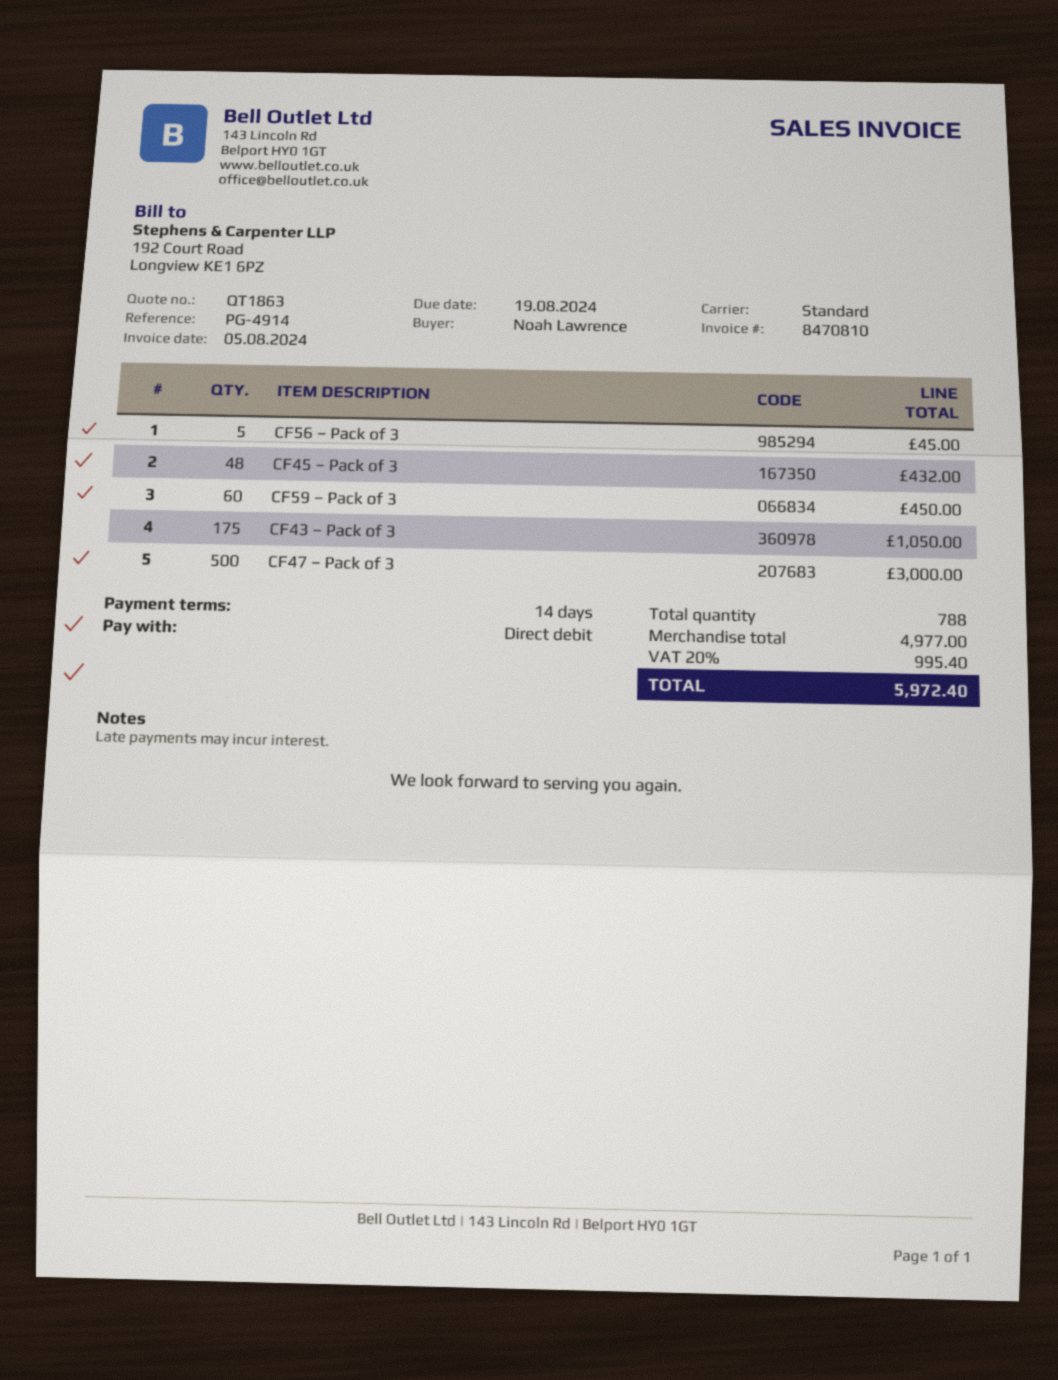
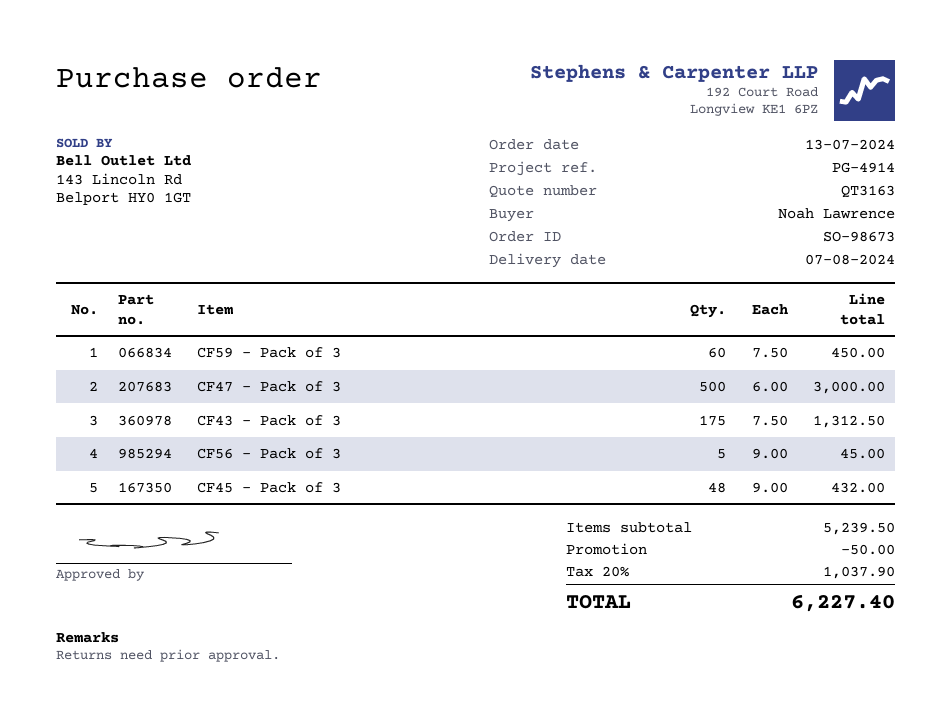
quote number: QT1863 -> QT3163
CF43 – Pack of 3: 175 for 1050.00 -> 175 for 1312.50
subtotal: 4977.00 -> 5239.50
discount: none -> 50.00
tax: 20% = 995.40 -> 20% = 1037.90
total: 5972.40 -> 6227.40

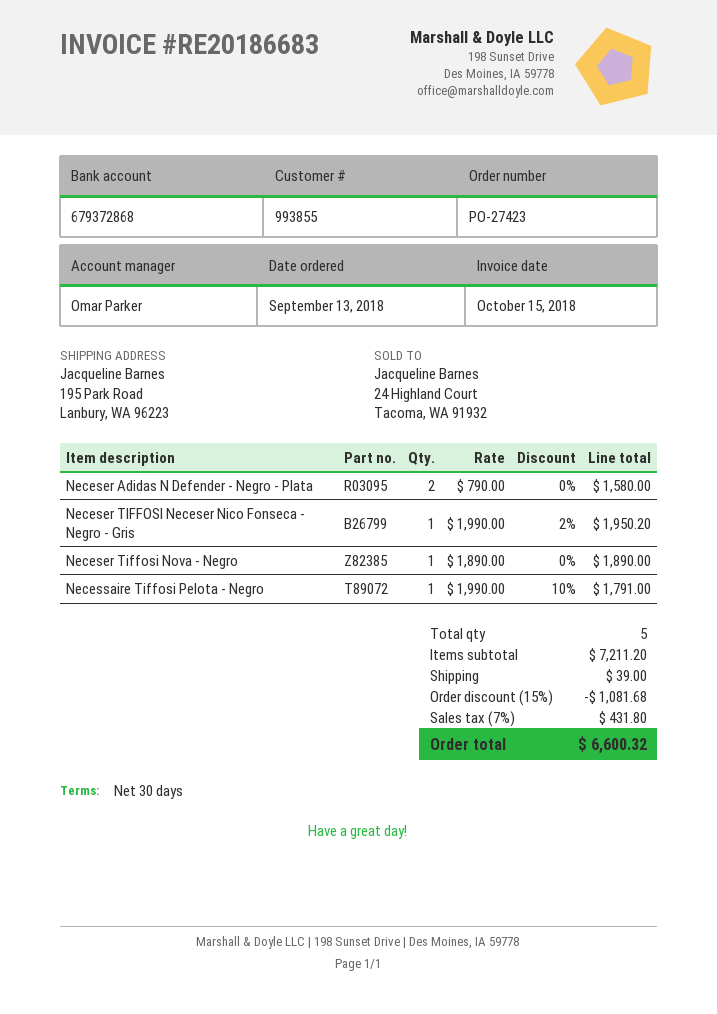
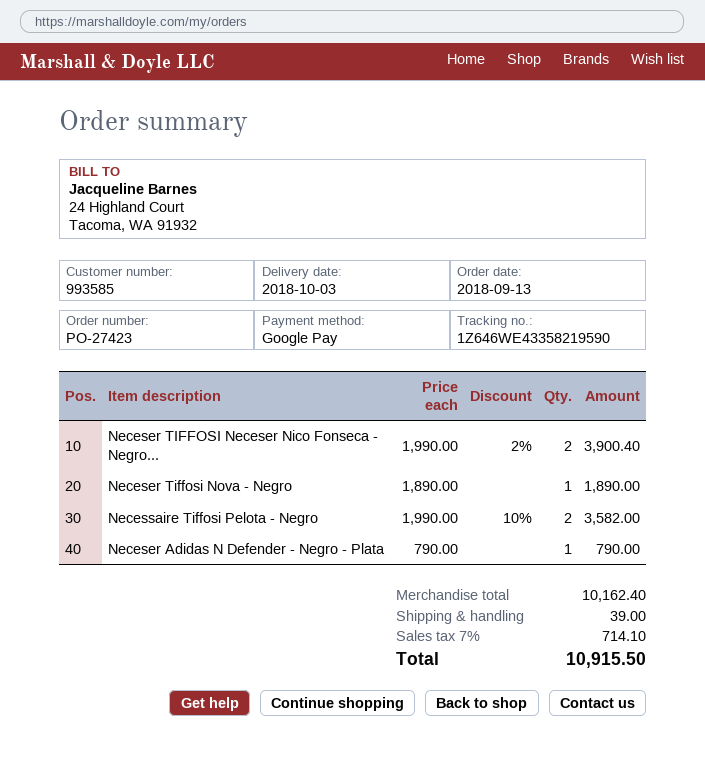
customer number: 993855 -> 993585
Neceser Adidas N Defender - Negro - Plata: 2 x 790.00 = 1580.00 -> 1 x 790.00 = 790.00
Neceser TIFFOSI Neceser Nico Fonseca - Negro - Gris: 1 x 1990.00 - 2% = 1950.20 -> 2 x 1990.00 - 2% = 3900.40
Necessaire Tiffosi Pelota - Negro: 1 x 1990.00 - 10% = 1791.00 -> 2 x 1990.00 - 10% = 3582.00
subtotal: 7211.20 -> 10162.40
discount: 15% = 1081.68 -> none
tax: 7% = 431.80 -> 7% = 714.10
total: 6600.32 -> 10915.50

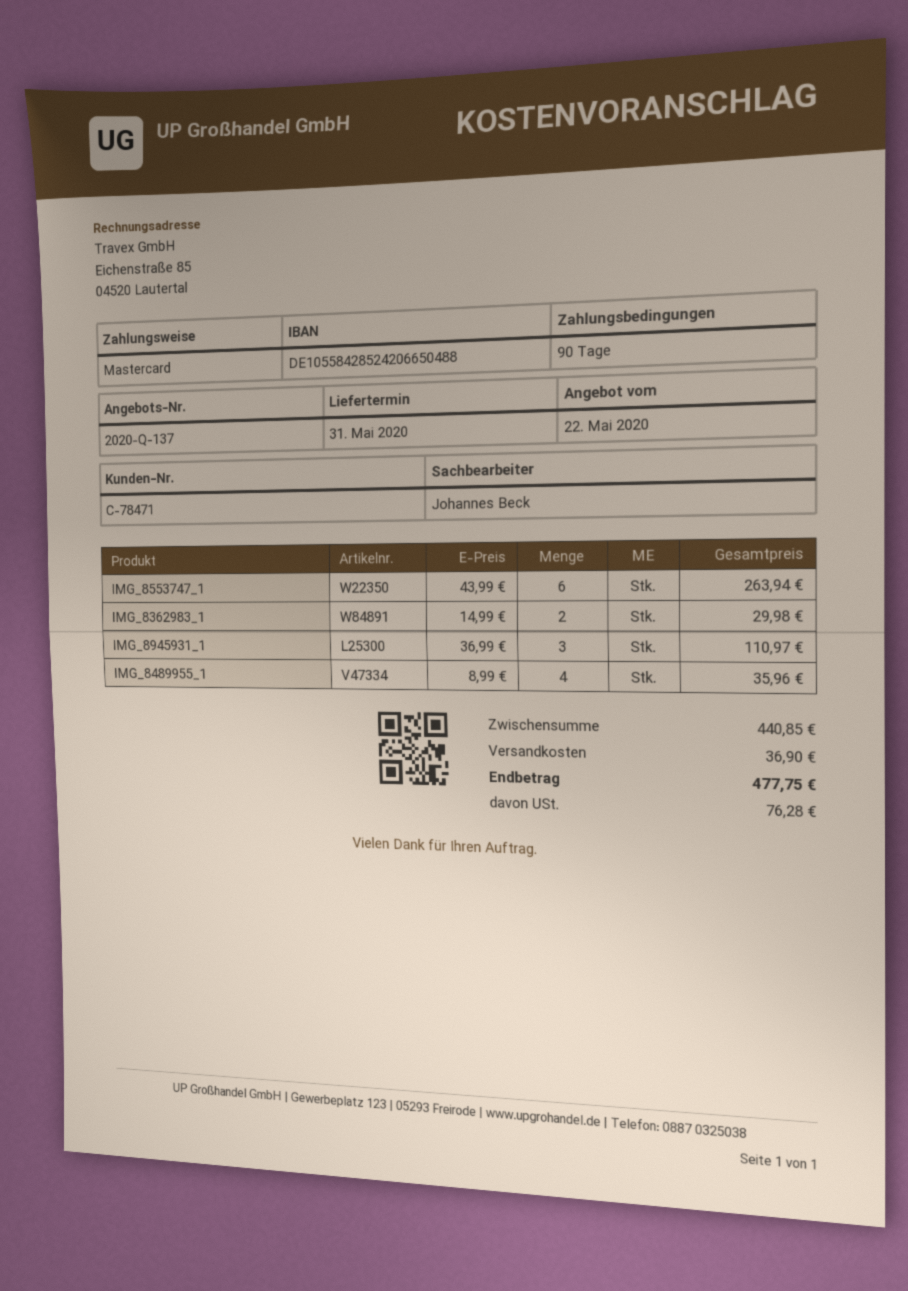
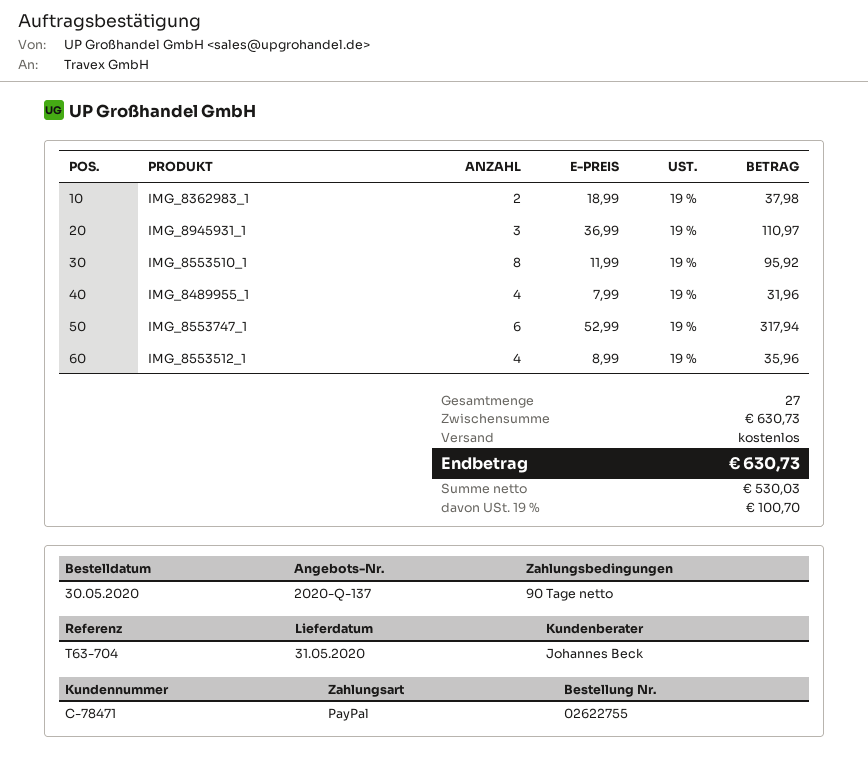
payment method: Mastercard -> PayPal
IMG_8553747_1: 6 x 43.99 = 263.94 -> 6 x 52.99 = 317.94
IMG_8362983_1: 2 x 14.99 = 29.98 -> 2 x 18.99 = 37.98
IMG_8489955_1: 4 x 8.99 = 35.96 -> 4 x 7.99 = 31.96
IMG_8553510_1: none -> 8 x 11.99 = 95.92
IMG_8553512_1: none -> 4 x 8.99 = 35.96
subtotal: 440.85 -> 630.73
shipping: 36.90 -> 0.00
tax: 76.28 -> 100.70
total: 477.75 -> 630.73

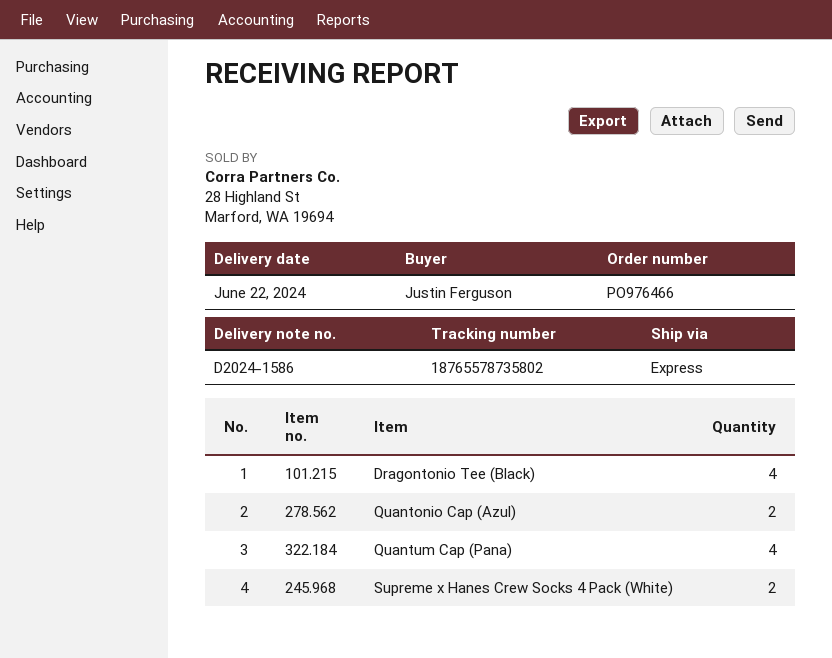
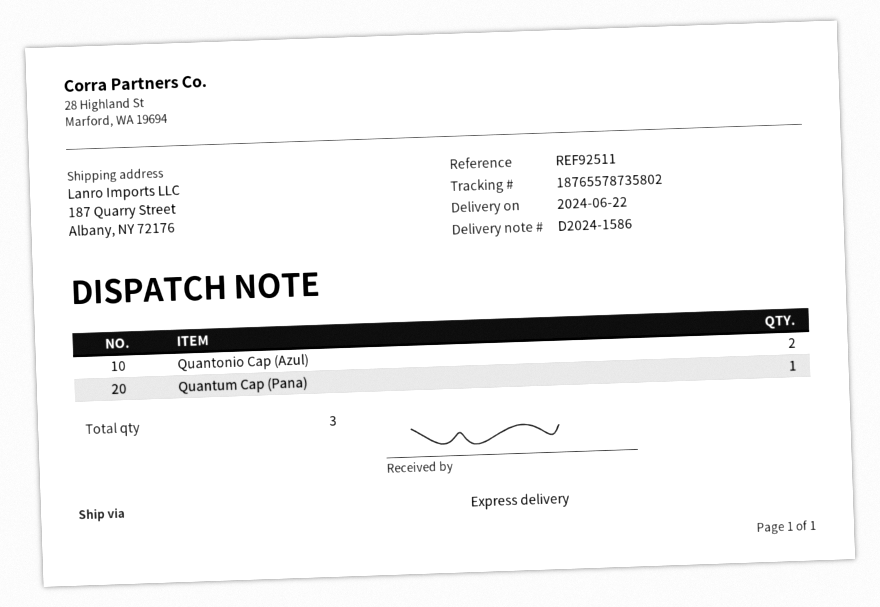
Dragontonio Tee (Black): 4 -> none
Quantum Cap (Pana): 4 -> 1
Supreme x Hanes Crew Socks 4 Pack (White): 2 -> none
━━━━
Prompt — The task requires the full listing to be given again verbatim, without its pictures.

Written solution —
quote number: QT1863 -> QT3163
CF43 – Pack of 3: 175 for 1050.00 -> 175 for 1312.50
subtotal: 4977.00 -> 5239.50
discount: none -> 50.00
tax: 20% = 995.40 -> 20% = 1037.90
total: 5972.40 -> 6227.40

customer number: 993855 -> 993585
Neceser Adidas N Defender - Negro - Plata: 2 x 790.00 = 1580.00 -> 1 x 790.00 = 790.00
Neceser TIFFOSI Neceser Nico Fonseca - Negro - Gris: 1 x 1990.00 - 2% = 1950.20 -> 2 x 1990.00 - 2% = 3900.40
Necessaire Tiffosi Pelota - Negro: 1 x 1990.00 - 10% = 1791.00 -> 2 x 1990.00 - 10% = 3582.00
subtotal: 7211.20 -> 10162.40
discount: 15% = 1081.68 -> none
tax: 7% = 431.80 -> 7% = 714.10
total: 6600.32 -> 10915.50

payment method: Mastercard -> PayPal
IMG_8553747_1: 6 x 43.99 = 263.94 -> 6 x 52.99 = 317.94
IMG_8362983_1: 2 x 14.99 = 29.98 -> 2 x 18.99 = 37.98
IMG_8489955_1: 4 x 8.99 = 35.96 -> 4 x 7.99 = 31.96
IMG_8553510_1: none -> 8 x 11.99 = 95.92
IMG_8553512_1: none -> 4 x 8.99 = 35.96
subtotal: 440.85 -> 630.73
shipping: 36.90 -> 0.00
tax: 76.28 -> 100.70
total: 477.75 -> 630.73

Dragontonio Tee (Black): 4 -> none
Quantum Cap (Pana): 4 -> 1
Supreme x Hanes Crew Socks 4 Pack (White): 2 -> none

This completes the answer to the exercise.